= Provided data =
----------

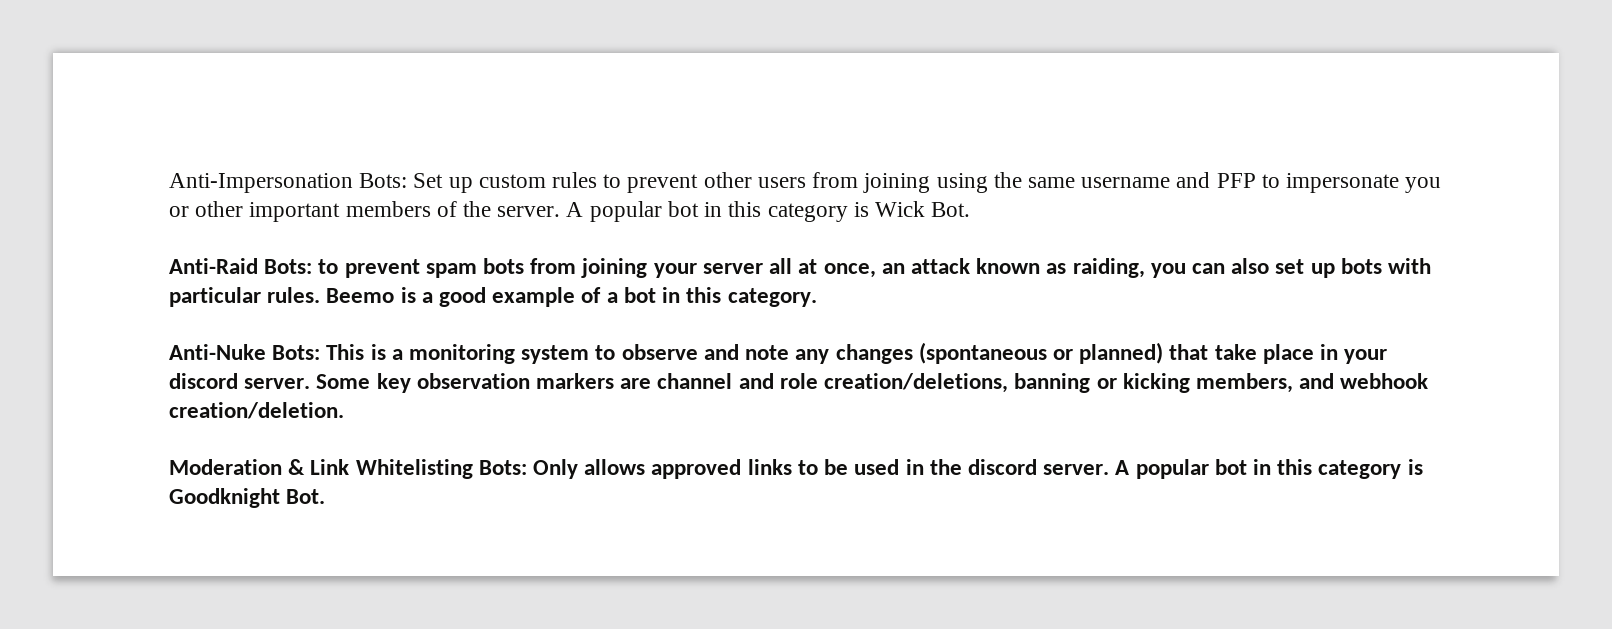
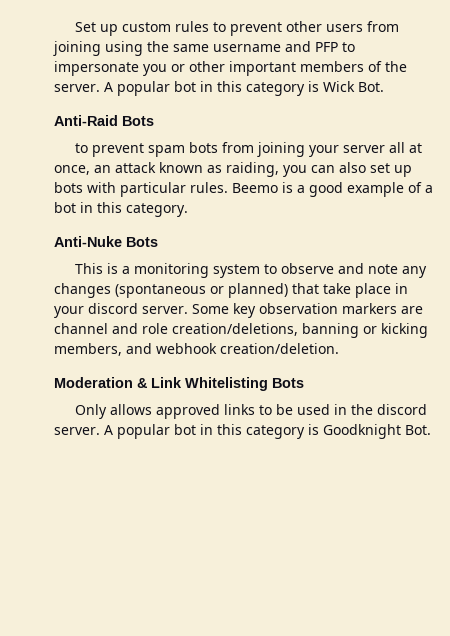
- Anti-Impersonation Bots: Set up custom rules to prevent other users from joining using the same username and PFP to impersonate you or other important members of the server.
+ Set up custom rules to prevent other users from joining using the same username and PFP to impersonate you or other important members of the server.
- Anti-Raid Bots: to prevent spam bots from joining your server all at once, an attack known as raiding, you can also set up bots with particular rules.
+ Anti-Raid Bots
+ to prevent spam bots from joining your server all at once, an attack known as raiding, you can also set up bots with particular rules.
- Anti-Nuke Bots: This is a monitoring system to observe and note any changes (spontaneous or planned) that take place in your discord server.
+ Anti-Nuke Bots
+ This is a monitoring system to observe and note any changes (spontaneous or planned) that take place in your discord server.
- Moderation & Link Whitelisting Bots: Only allows approved links to be used in the discord server.
+ Moderation & Link Whitelisting Bots
+ Only allows approved links to be used in the discord server.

----------

= Exercise =
Retype the records exactly. Any image in them should not appear in what you write.

= Written response =
- Anti-Impersonation Bots: Set up custom rules to prevent other users from joining using the same username and PFP to impersonate you or other important members of the server.
+ Set up custom rules to prevent other users from joining using the same username and PFP to impersonate you or other important members of the server.
- Anti-Raid Bots: to prevent spam bots from joining your server all at once, an attack known as raiding, you can also set up bots with particular rules.
+ Anti-Raid Bots
+ to prevent spam bots from joining your server all at once, an attack known as raiding, you can also set up bots with particular rules.
- Anti-Nuke Bots: This is a monitoring system to observe and note any changes (spontaneous or planned) that take place in your discord server.
+ Anti-Nuke Bots
+ This is a monitoring system to observe and note any changes (spontaneous or planned) that take place in your discord server.
- Moderation & Link Whitelisting Bots: Only allows approved links to be used in the discord server.
+ Moderation & Link Whitelisting Bots
+ Only allows approved links to be used in the discord server.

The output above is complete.